His full email follows, further describing what he's found so far using the supplied patch. He also includes sample patches for the tty and ext3 code saying, "Don't take too much stock in these, they're just a demonstration and not nearly complete."
Anyone unclear on what the BKL is might refer to our earlier interview with Peter Chubb, during which he explains:
Peter Chubb: When Linux was first ported to an SMP machine, all accesses to the kernel were protected by a single lock, the `Big Kernel Lock'. Access to the BKL is a bottleneck. So recent work has been to replace the BKL with finer grain locking, to reduce contention. However, there are still some places where it's used. Many people are working on removing it, and either introducing algorithms that don't need locking, or using locks that protect access to much smaller pieces of data.

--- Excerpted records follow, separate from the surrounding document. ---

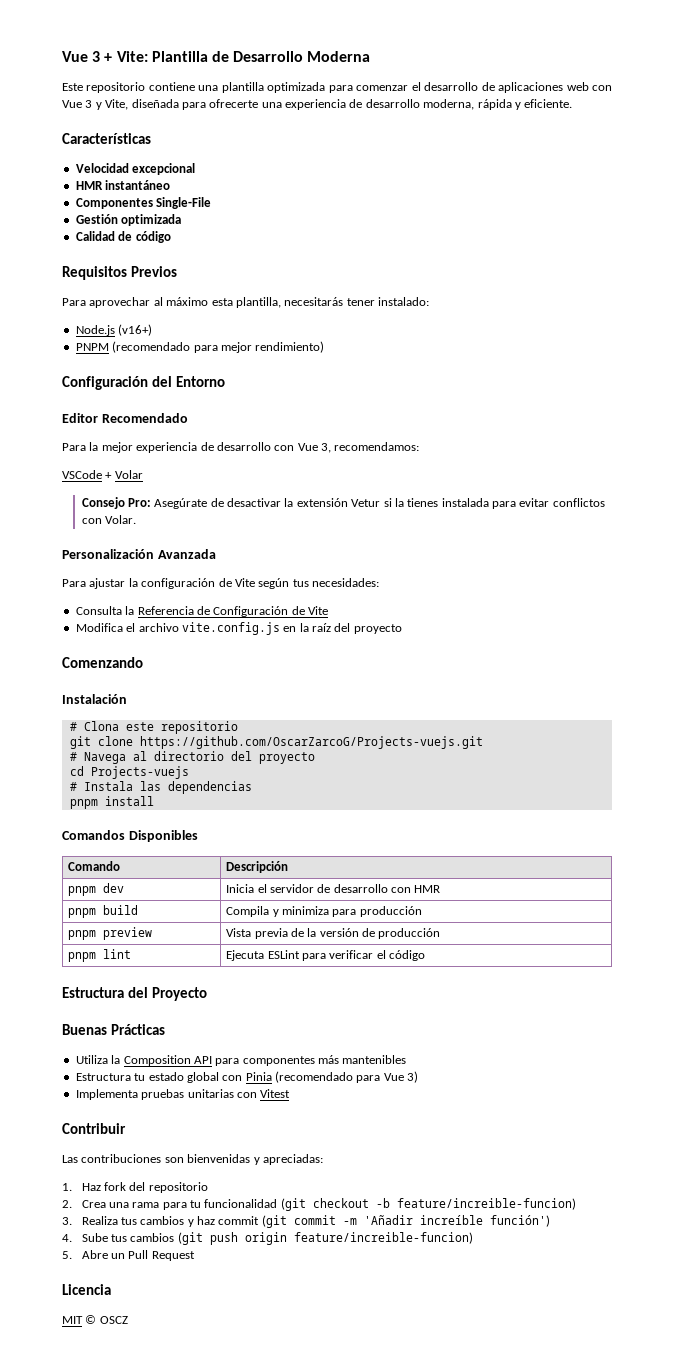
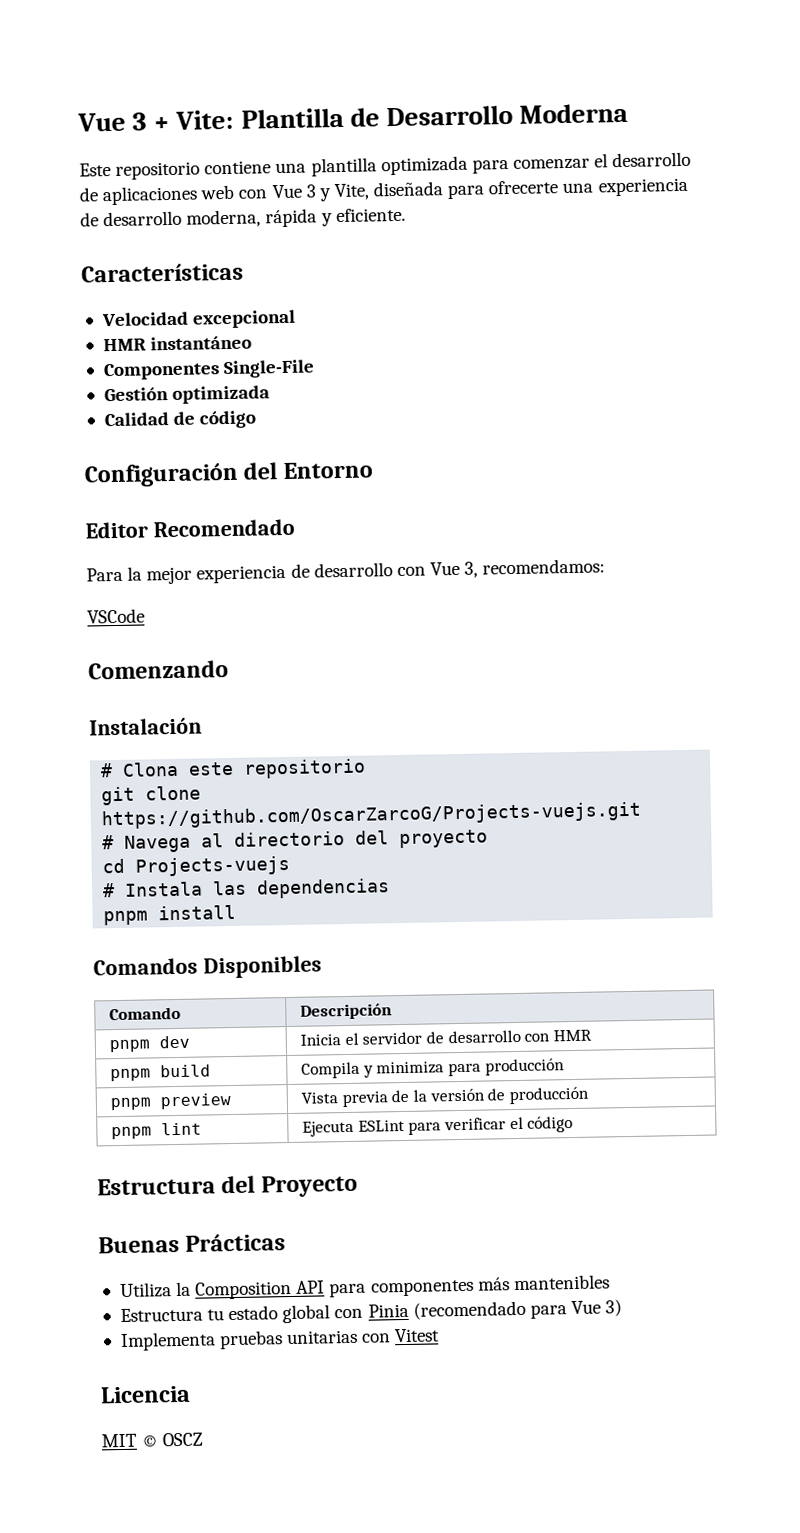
- Requisitos Previos
- Para aprovechar al máximo esta plantilla, necesitarás tener instalado:
- Node.js (v16+)
- PNPM (recomendado para mejor rendimiento)
- VSCode + Volar
- Consejo Pro: Asegúrate de desactivar la extensión Vetur si la tienes instalada para evitar conflictos con Volar.
- Personalización Avanzada
- Para ajustar la configuración de Vite según tus necesidades:
- Consulta la Referencia de Configuración de Vite
- Modifica el archivo vite.config.js en la raíz del proyecto
+ VSCode
- Contribuir
- Las contribuciones son bienvenidas y apreciadas:
- 1. Haz fork del repositorio
- 2. Crea una rama para tu funcionalidad (git checkout -b feature/increible-funcion)
- 3. Realiza tus cambios y haz commit (git commit -m 'Añadir increíble función')
- 4. Sube tus cambios (git push origin feature/increible-funcion)
- 5. Abre un Pull Request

From: Dave Hansen To: linux-kernel mailing list Subject: [PATCH] debugging for BKL Date: Sat, 29 Jun 2002 06:38:21 -0700 For those of you who heard the talk at OLS Friday morning, this patch won't be too much of a surprise. But for the rest of you... The BKL's "magical" properties of allowing recursive holds on a single cpu and its release-on-sleep semantics make it really hard to replace with new locking schemes. Before we can really remove it, we must first characterize the places where it is used in these crazy ways. This patch replaces centralizes the declaration of (un)lock_kernel() and makes all the architecures define __(un)lock_kernel() instead. The #define is necessary so that __LINE__ and (if I want to, later __FUNCTION__) will work. Several macros have been introduced in order to spit out a message whenever a recursive hold of the BKL is released. By default, each message (from a single unlock_kernel() instance) will only be printed once, but this can be overridden on an individual basis. This limit is helpful to indicate if the particular condition is very rare, or relatively common. There are plenty of ways to do this, so I implemented the second-laziest one. The first is to do nothing :) There is also a er_lock_kernel(), this call expects the BKL to already be held (er==expect recursive). If the BKL isn't held, a message is printed saying so. For instance, I saw a lot of these on my ext3 filesystem: release of recursive BKL hold, depth: 1inode:1108
I went to ext3/inode.c and replaced inode.c:2607's lock_kernel() with
er_lock_kernel(). I'll be notified if the BKL is ever _not_ held
here. I'm using ext3 as an example because it was making the largest
footprint in the logs the first time I booted. Actually, it
never did boot, it was too busy printing messages to the serial port
:) (that's when I implemented the print limiter)
unlock_kernel_quiet() will make sure that none of these messages get
This is all activated with the config option CONFIG_DEBUG_BKL, which
is accessible in the kernel debugging section. If the config option
is off, the object code should be exactly the same as a kernel without
this patch. The kernel is slower, but is quite usable with the patch
applied and turned on.
I also attached a few patches which add some checking to the tty and
ext3 code. Don't take too much stock in these, they're just a
demonstration and not nearly complete.
P.S. Thanks to Ted Ts'o for suggesting that I print messages instead
of simply bugging on these conditions. Be careful what you ask for.